#### DATA IN THIS EXERCISE
◆ ◆ ◆

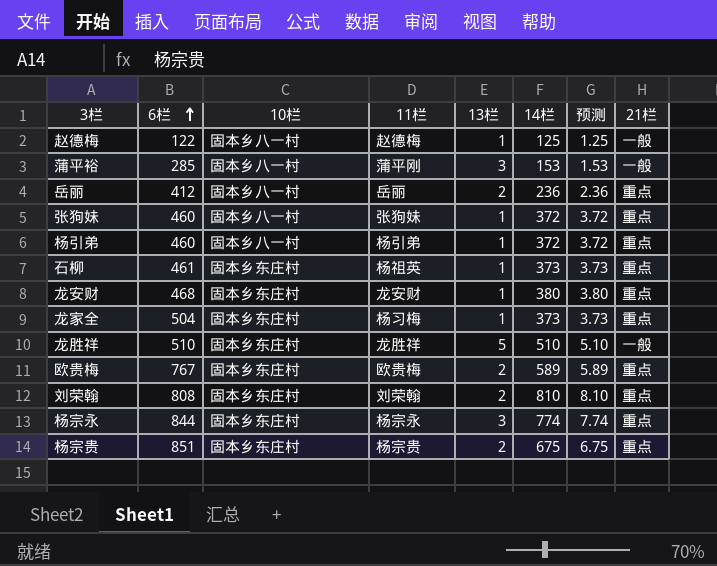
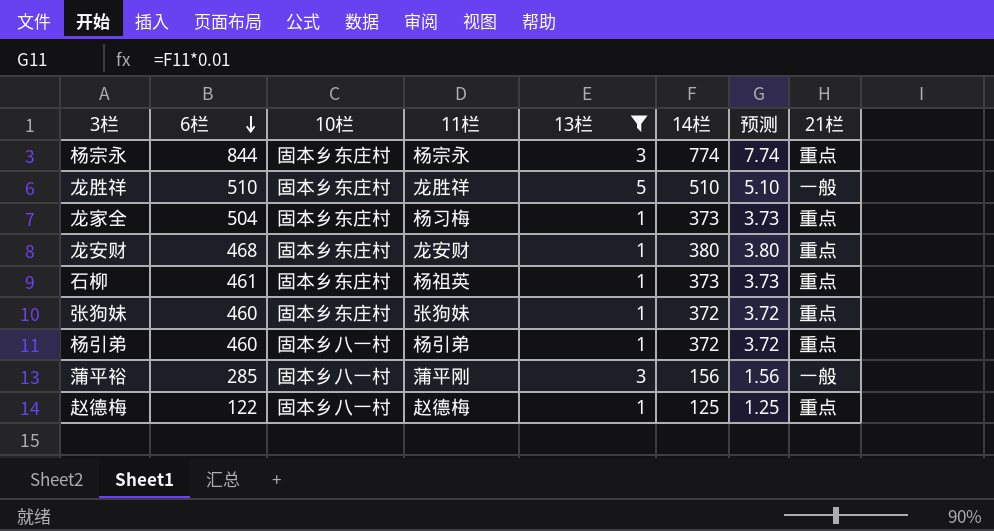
filter: none -> 13栏 != 2
row order: 6栏 ascending -> 6栏 descending
张狗妹 | 10栏: 固本乡八一村 -> 固本乡东庄村
蒲平裕 | 14栏: 153 -> 156
蒲平裕 | 预测: 1.53 -> 1.56
赵德梅 | 21栏: 一般 -> 重点

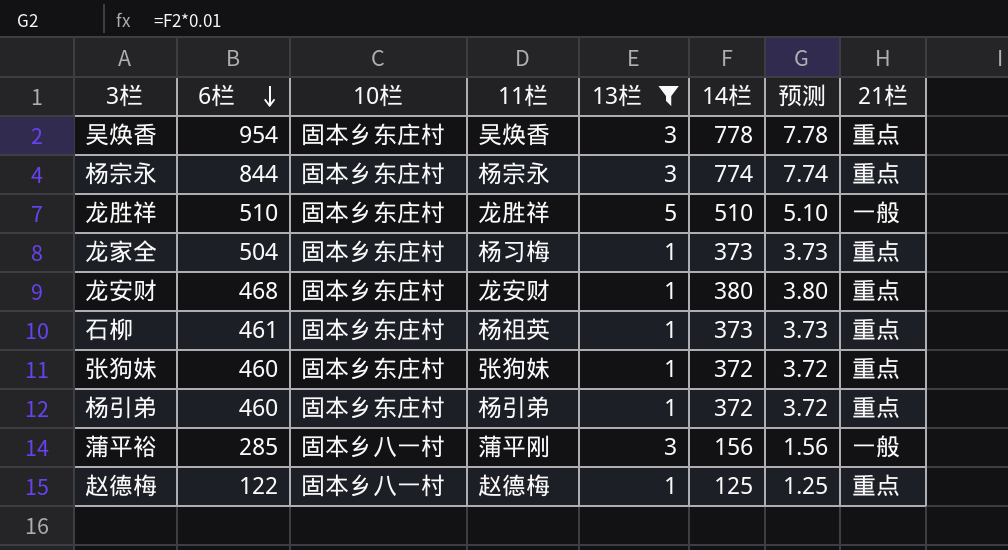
row 吴焕香: none -> 954 | 固本乡东庄村 | 吴焕香 | 3 | 778 | 7.78 | 重点
杨引弟 | 10栏: 固本乡八一村 -> 固本乡东庄村

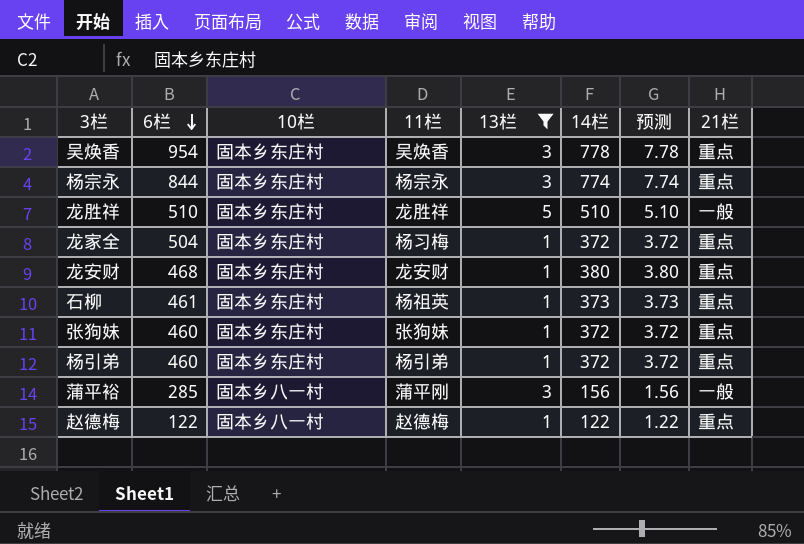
龙家全 | 14栏: 373 -> 372
龙家全 | 预测: 3.73 -> 3.72
赵德梅 | 14栏: 125 -> 122
赵德梅 | 预测: 1.25 -> 1.22

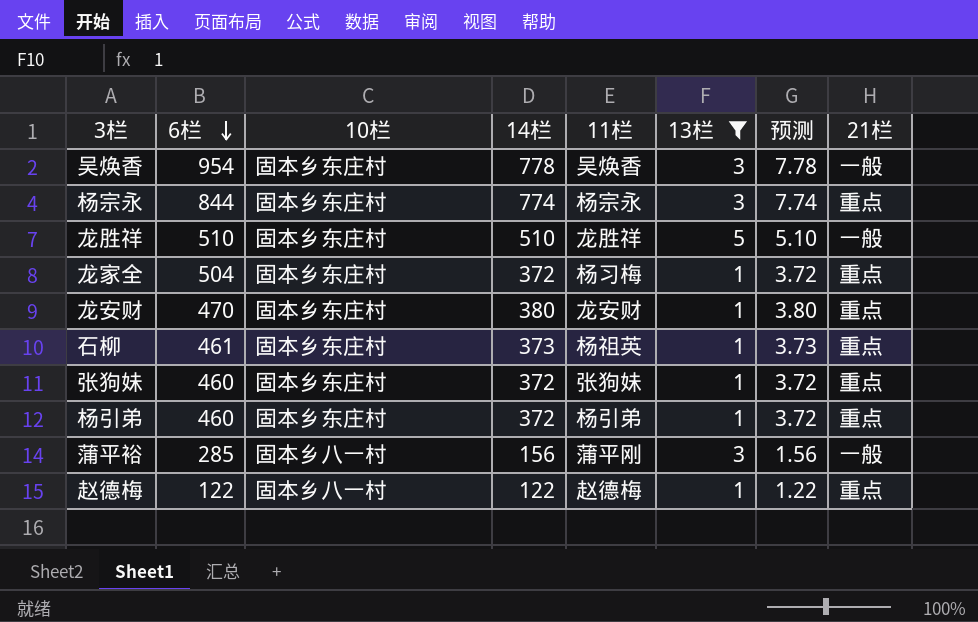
column 14栏 | position: 6 -> 4
吴焕香 | 21栏: 重点 -> 一般
龙安财 | 6栏: 468 -> 470

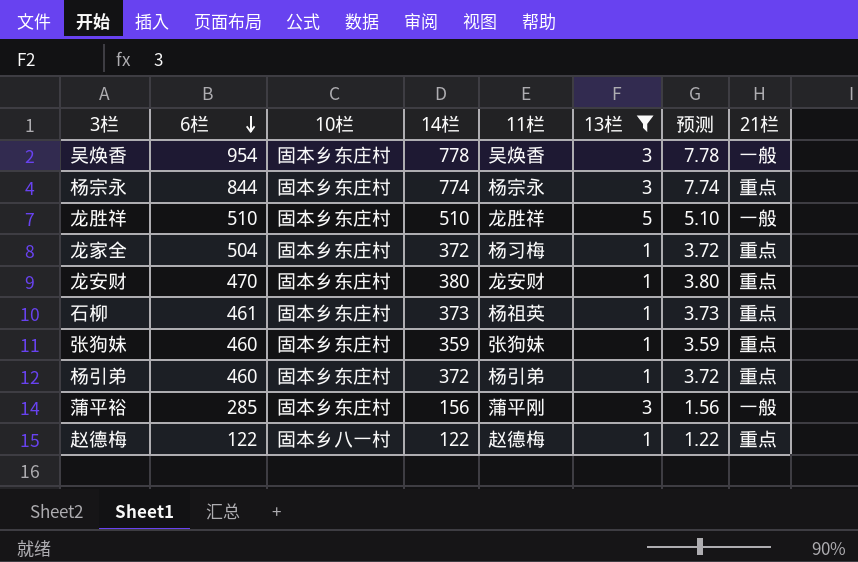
张狗妹 | 14栏: 372 -> 359
张狗妹 | 预测: 3.72 -> 3.59
蒲平裕 | 10栏: 固本乡八一村 -> 固本乡东庄村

◆ ◆ ◆

#### ASSIGNED TASK
Word for word, reproduce the material above and omit each image.

#### RESPONSE AREA
filter: none -> 13栏 != 2
row order: 6栏 ascending -> 6栏 descending
张狗妹 | 10栏: 固本乡八一村 -> 固本乡东庄村
蒲平裕 | 14栏: 153 -> 156
蒲平裕 | 预测: 1.53 -> 1.56
赵德梅 | 21栏: 一般 -> 重点

row 吴焕香: none -> 954 | 固本乡东庄村 | 吴焕香 | 3 | 778 | 7.78 | 重点
杨引弟 | 10栏: 固本乡八一村 -> 固本乡东庄村

龙家全 | 14栏: 373 -> 372
龙家全 | 预测: 3.73 -> 3.72
赵德梅 | 14栏: 125 -> 122
赵德梅 | 预测: 1.25 -> 1.22

column 14栏 | position: 6 -> 4
吴焕香 | 21栏: 重点 -> 一般
龙安财 | 6栏: 468 -> 470

张狗妹 | 14栏: 372 -> 359
张狗妹 | 预测: 3.72 -> 3.59
蒲平裕 | 10栏: 固本乡八一村 -> 固本乡东庄村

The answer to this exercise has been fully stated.